The Thunderbird Lodge is the only motel within Canyon de Chelly National Monument. Navajo people own and operate the Thunderbird, its cafeteria and gift shop. The quaint adobe buildings spread out at the mouth of the canyon among cottonwoods planted in the 1930s by the Civilian Conservation Corps. The complex sits just about where the first trading post was established in the 1880s. It was followed by a succession of trading post operators until the government hired a custodian in 1903 to keep an eye on the cliff dwellings down in the canyon.

By the end of the 19th century, tourists were paying to visit the dozens of cliff-house ruins left behind by the Anasazi, a Navajo word for “ancient enemies.” In the 20th century, archaeologists found evidence the canyon was probably a technology center for weaving. Today, the Navajo and the National Park Service work together to maintain the canyon. …

Canyon de Chelly is one of the few Anasazi sites in the Southwest that is still lived in by the Navajo. Although the Navajo arrived fairly late on the scene — sometime in the mid-to-late 1700s — they have had a rough time holding onto what they consider an ancestral home.

Canyon de Chelly, Arizona

The canyon of many spirits by Mary Kirk-Anderson

First occupied by humans thousands of years ago, Canyon de Chelly is one of the longest continuously inhabited landscapes in North America…

Canyon de Chelly’s sheer walls, spectacular rock monoliths and fascinating connection with the native communities who have called it home, create a sense of a living place with more than simple geography to recommend it.

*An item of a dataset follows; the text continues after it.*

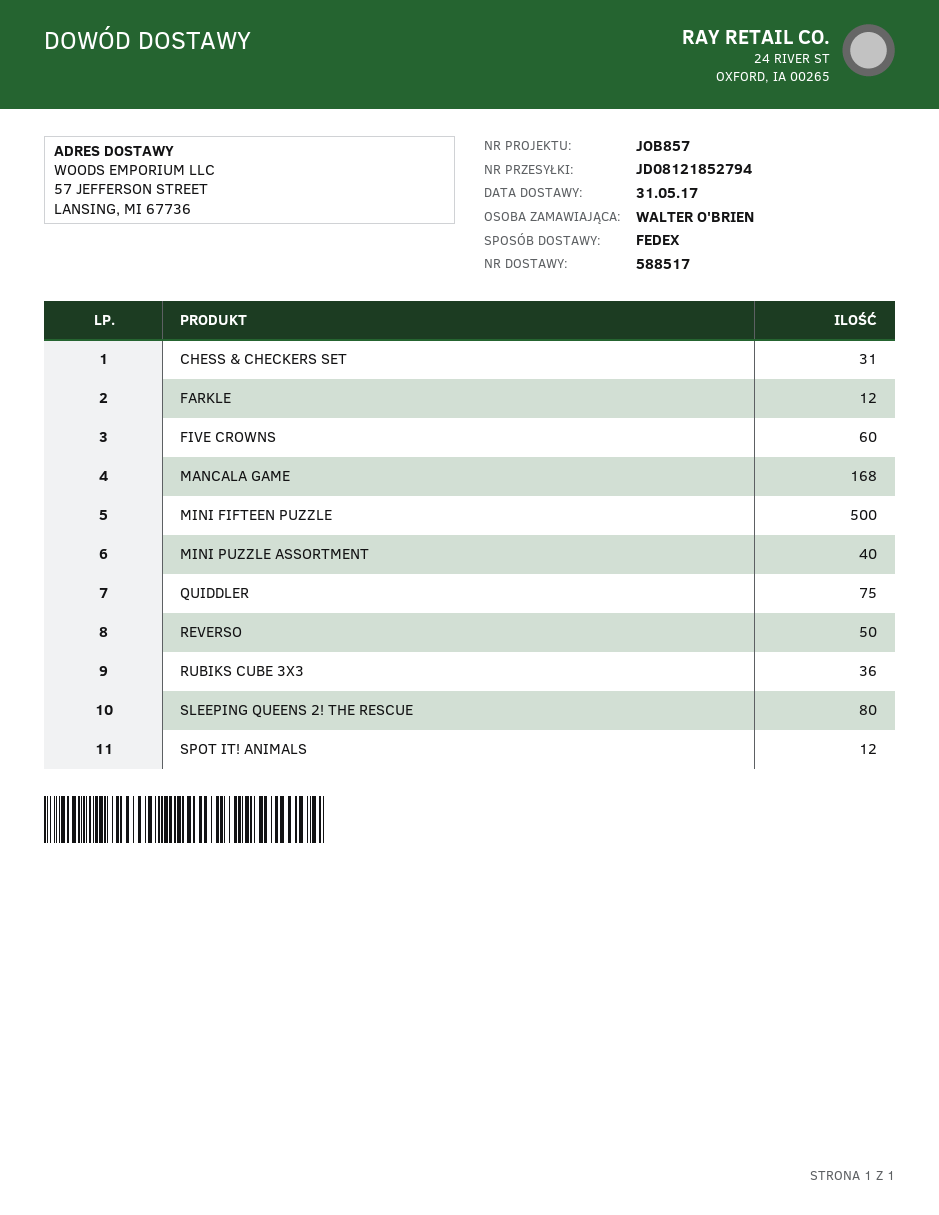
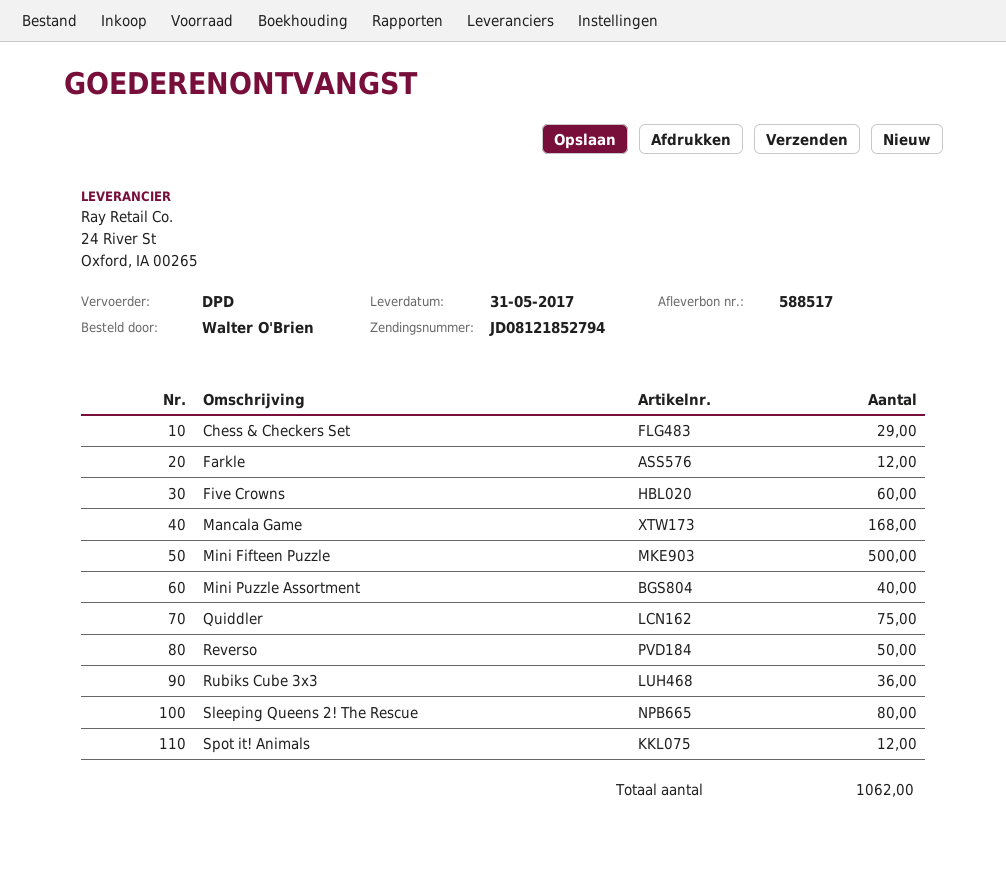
shipping method: FedEx -> DPD
CHESS & CHECKERS SET: 31 -> 29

De Chelly (pronounced de Shay, from a corruption of tsegi, or rock canyon, the Navajo name for the area) is in Arizona’s north- eastern corner, in the Four Corners region, and lies within the great lands of the Navajo Nation. In 1931 it became a National Monument site and it is unique among National Park Service units in that it remains home to the canyon community and the NPS works in partnership with the Navajo Nation to manage the park resources. It is essentially private land. With the exception of one walking trail, the only way to enter the canyon is with a Navajo guide.

Made up of several gorges, the canyon is one of the longest continuously inhabited landscapes in North America, first occupied by the ancestral puebloans about 2000 years ago. Today, the steep walls preserve in remarkable condition easily viewed ancient ruins and rock paintings from as far back as the 12th century, tracing occupation of the canyon by the ancient Anasazi people, the Hopi tribe and latterly the Navajo, who arrived in the 1700s. …

Canyon de Chelly is about 115km north of the I40 Interstate between Albuquerque, New Mexico, and Flagstaff, Arizona. …

Two excellent rim drives, north and south, offer a series of spectacular overlooks.